Netanyahu's discussions with Merkel will also touch on Iran's nuclear program, which Israel sees as an existential threat and wants blocked by stronger international sanctions.

But a visit by an Israeli leader to Germany is never limited to current events. Between meetings with Merkel and the German foreign minister, Netanyahu was scheduled to visit the Wannsee House, site of a key meeting at which the Nazis planned the extermination of the Jews. And he was to visit the headquarters of a Berlin publisher to see the recently discovered blueprints for Auschwitz, the Nazis' infamous death camp in Poland.

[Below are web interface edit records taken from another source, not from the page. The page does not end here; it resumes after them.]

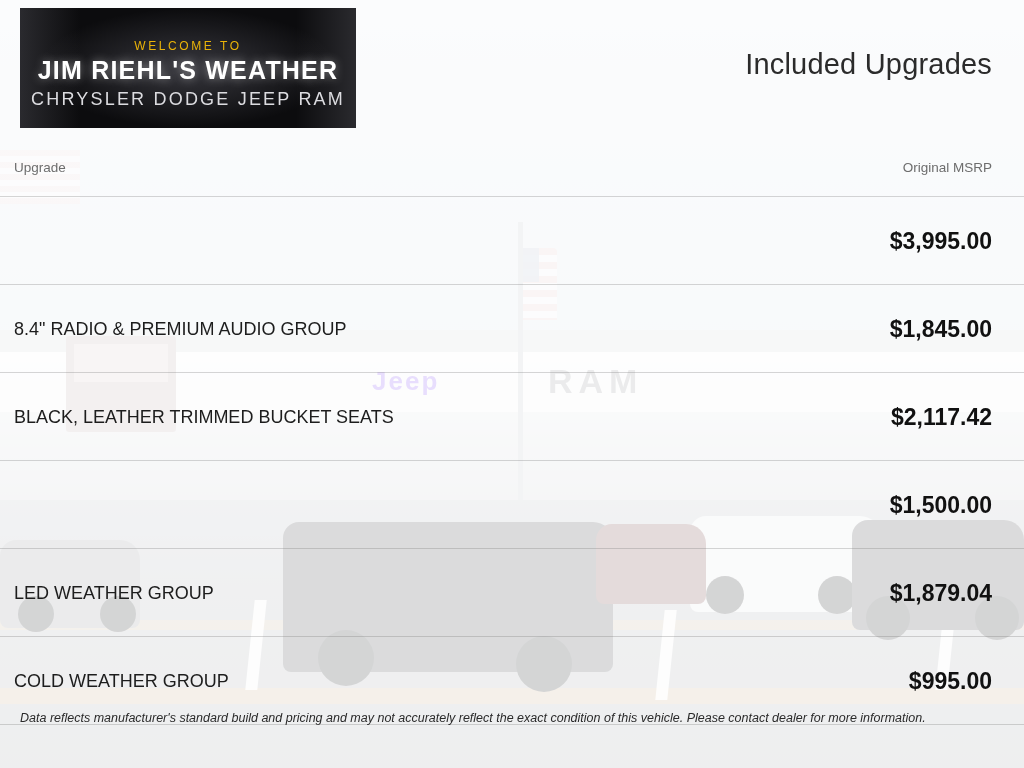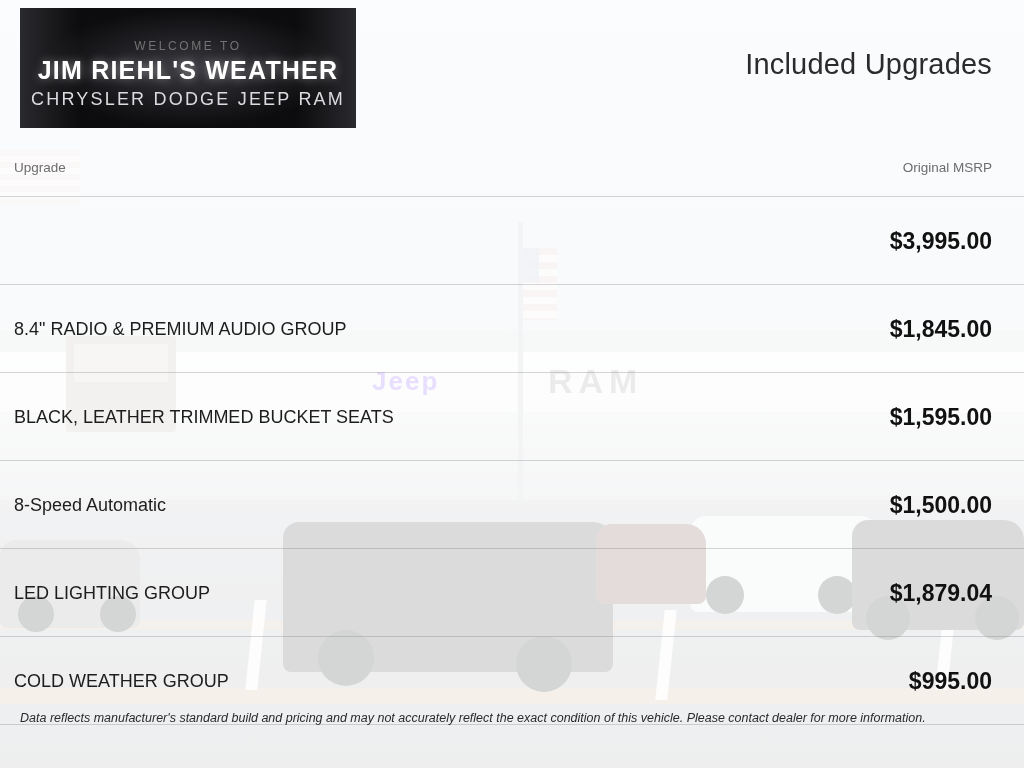--- a/index.html
+++ b/index.html
@@ -171,21 +171,21 @@
     position: absolute;
     top: 0; width: 60px; height: 120px;
     background: linear-gradient(90deg, rgba(120,120,130,0.28), rgba(12,12,14,0));
   }
   .dealer-logo .beam-l { left: 0; }
   .dealer-logo .beam-r { right: 0; transform: scaleX(-1); }
   .dealer-logo .welcome {
     position: absolute;
     left: 0; right: 0; top: 31px;
     text-align: center;
-    color: #737373;
+    color: #eab308;
     font-size: 12px;
     letter-spacing: 2.6px;
     font-family: "Liberation Sans", sans-serif;
   }
   .dealer-logo .name {
     position: absolute;
     left: 0; right: 0; top: 48px;
     text-align: center;
     color: #ffffff;
     font-size: 25px;
@@ -329,30 +329,29 @@
       <div class="row-price">$3,995.00</div>
     </div>
 
     <div class="row">
       <div class="row-label">8.4" RADIO &amp; PREMIUM AUDIO GROUP</div>
       <div class="row-price">$1,845.00</div>
     </div>
 
     <div class="row">
       <div class="row-label">BLACK, LEATHER TRIMMED BUCKET SEATS</div>
-      <div class="row-price">$1,595.00</div>
-    </div>
-
-    <div class="row">
-      <div class="row-label">8-Speed Automatic</div>
+      <div class="row-price">$2,117.42</div>
+    </div>
+
+    <div class="row">
       <div class="row-price">$1,500.00</div>
     </div>
 
     <div class="row">
-      <div class="row-label">LED LIGHTING GROUP</div>
+      <div class="row-label">LED WEATHER GROUP</div>
       <div class="row-price">$1,879.04</div>
     </div>
 
     <div class="row">
       <div class="row-label">COLD WEATHER GROUP</div>
       <div class="row-price">$995.00</div>
     </div>
 
   </div>
 

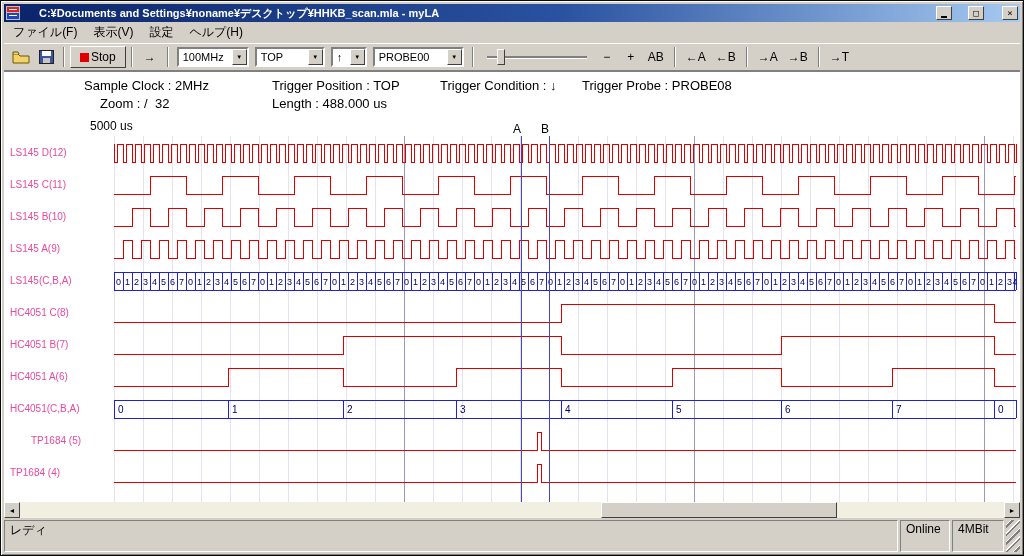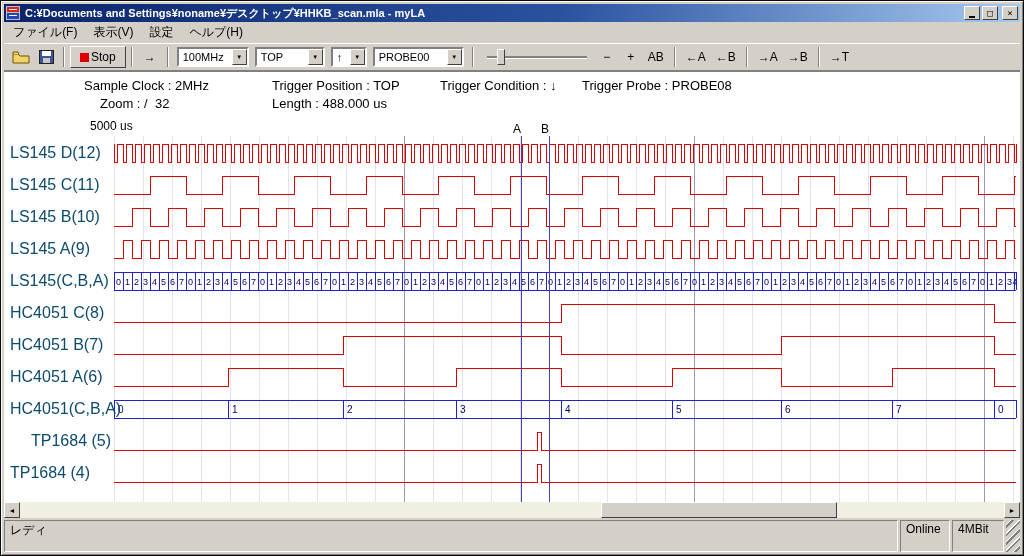--- a/index.html
+++ b/index.html
@@ -5,21 +5,21 @@
   * { box-sizing: border-box; margin: 0; padding: 0; }
   html,body { width:1024px; height:556px; }
   body { font-family:"Liberation Sans", sans-serif; background:#3a6ea5; }
 
   .window { position:relative; width:1024px; height:556px; background:#d4d0c8;
             border:1px solid #0a0a0a; box-shadow: inset 1px 1px 0 #ffffff, inset -1px -1px 0 #808080;
             padding:3px; display:flex; flex-direction:column; }
 
   
   .titlebar { flex:0 0 18px; background:linear-gradient(90deg,#0a246a 0%,#2a52a0 55%,#a6caf0 100%);
-              display:flex; align-items:center; padding:0 2px; gap:2px; }
+              display:flex; align-items:center; padding:0 2px; gap:16px; }
   .app-icon { width:14px; height:14px; display:inline-block; }
   .title-text { color:#ffffff; font-size:11px; font-weight:bold; flex:1; overflow:hidden;
                 white-space:nowrap; margin-left:3px; letter-spacing:0; }
   .cap-btn { width:16px; height:14px; background:#d4d0c8; border:1px solid;
              border-color:#ffffff #404040 #404040 #ffffff; display:flex; align-items:center;
              justify-content:center; font-size:9px; line-height:1; color:#000;
              font-family:"DejaVu Sans Mono", monospace; cursor:default; }
   .min-glyph { display:block; width:6px; height:2px; background:#000; margin-top:7px; }
 
   
@@ -57,21 +57,21 @@
   .view { flex:1; background:#ffffff; display:flex; flex-direction:column; position:relative;
           border-top:1px solid #808080; }
   .infobar { flex:0 0 44px; position:relative; font-size:13px; color:#000; }
   .info-cell { position:absolute; white-space:pre; }
   .i-sc { left:80px; top:6px; }  .i-tp { left:268px; top:6px; }
   .i-tc { left:436px; top:6px; } .i-pr { left:578px; top:6px; }
   .i-zm { left:96px; top:24px; } .i-ln { left:268px; top:24px; }
 
   .wavearea { flex:1; position:relative; background:#ffffff; overflow:hidden; }
   #wave-svg { position:absolute; left:0; top:0; }
-  .sig-label { position:absolute; left:6px; font-size:16px; line-height:14px; color:#0c4a6e; white-space:nowrap; }
+  .sig-label { position:absolute; left:6px; font-size:10px; line-height:14px; color:#ec4899; white-space:nowrap; }
 
   
   .hscroll { flex:0 0 16px; position:relative; background:#f1efe2; }
   .scroll-btn { position:absolute; top:0; width:16px; height:16px; background:#d4d0c8; border:1px solid;
                 border-color:#ffffff #404040 #404040 #ffffff; display:flex; align-items:center;
                 justify-content:center; font-size:7px; color:#000; }
   .sb-left { left:0; } .sb-right { right:0; }
   .scroll-thumb { position:absolute; left:597px; top:0; width:236px; height:16px; background:#d4d0c8;
                   border:1px solid; border-color:#ffffff #404040 #404040 #ffffff; }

Netanyahu is accompanied on his trip by Yossi Peled, an Israeli Cabinet minister who was hidden in Belgium by Christian parents after his parents were killed by the Nazis. Peled discovered he was Jewish at age 7, in 1948 _ the year Israel was founded _ and later moved there, eventually becoming a general in the armed forces.

Germany and Israel eventually overcame their fraught relationship to forge close ties, with West Germany paying reparations in the 1950s that helped Israel's early leaders build their country's infrastructure and military.

Netanyahu arrived in Berlin from London, where he met British Prime Minister Gordon Brown and U.S. Mideast envoy George Mitchell.

His meeting with Mitchell appeared to have been inconclusive, with a joint statement afterward saying only that "good progress" was made.